There’s a lot of detail above that’s skipped out. Canvassing requires organisers, people willing to work with data, committees to work out what to do with donations and how to spend them properly and, most of all, time. You can do 5-10 houses per hour. A constituency has around 50,000 houses. That’s a lot of door-knocking. So step 1 really is about building up a team. Work fast on this. Just approach people. Look at people arguing for your side on Facebook or Twitter who live locally and simply approach them. It’s not too hard.

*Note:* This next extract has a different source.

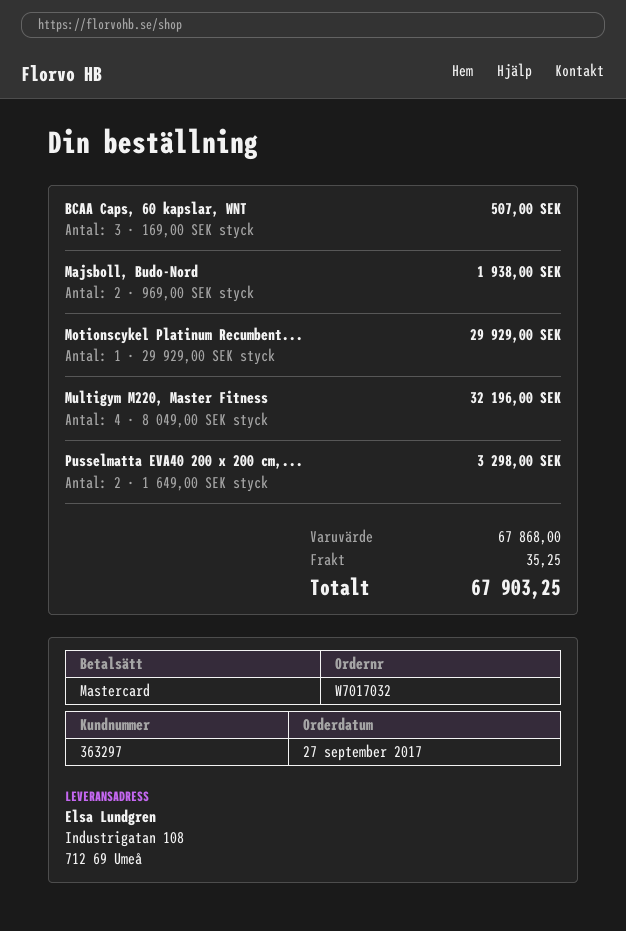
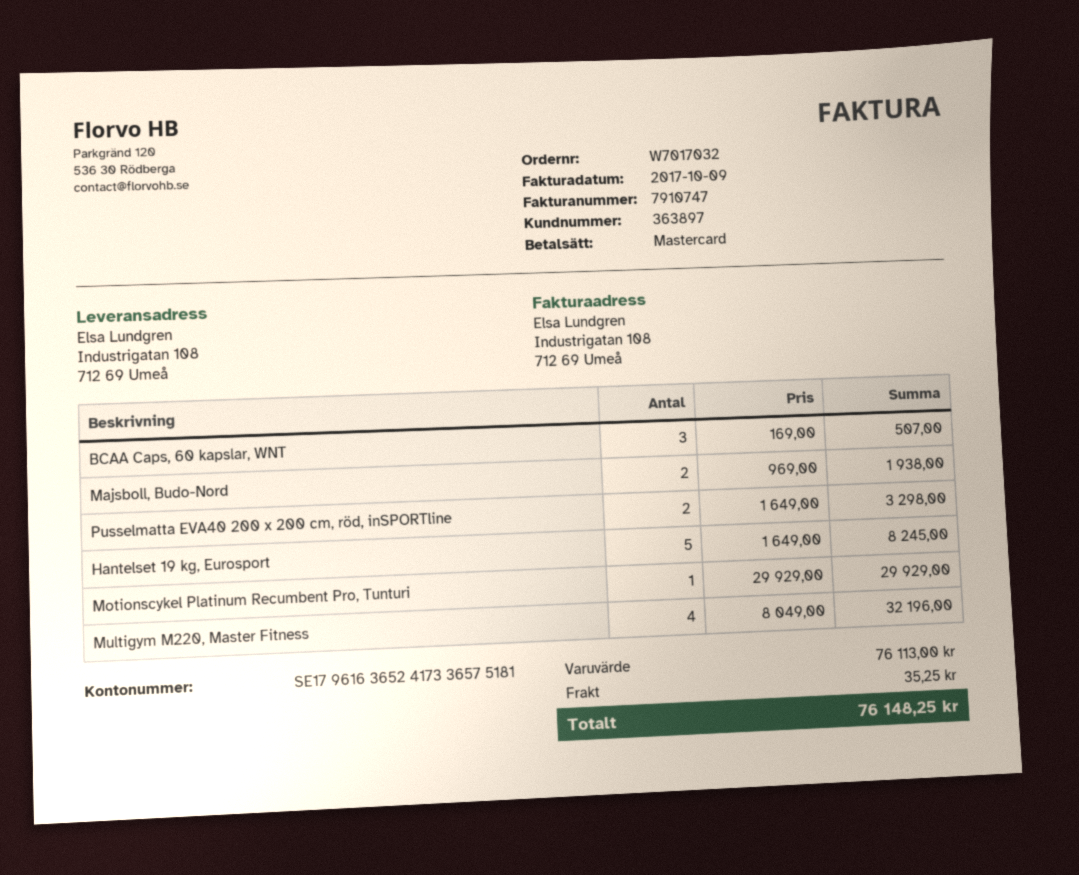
customer number: 363297 -> 363897
Hantelset 19 kg, Eurosport: none -> 5 x 1649.00 = 8245.00
subtotal: 67868.00 -> 76113.00
total: 67903.25 -> 76148.25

So you have a choice. Join or call up a local pro-EU party and get stuck in, or accept that you could well be 15% worse off as a result of Brexit in some years. As I said above, you’ll still be better off than a subsistence farmer in Africa, but given that Brexit is basically a neo-liberal wet dream for people like Farage, Rees-Mogg, Johnson and Dyson you can kind of guarantee that the costs won’t be fairly distributed.
Right now, the Brexiters have all the energy and are well funded. They don’t have the people to knock on doorsteps, but they have the mass media of papers read by people who go out and vote. Older people often read the Mail, Express, Sun, Times and Telegraph. All run by people keen on Brexit, although The Times somehow doesn’t go full on mad for it. That means this is an unequal battle. They have the media. So we need the people.
Join. Activate. Unfuck yourself. Got it.
Yep. You got it. Even if it’s just one hour a month, a few hundred of you in your area of 100,000 voters could make an amazing difference.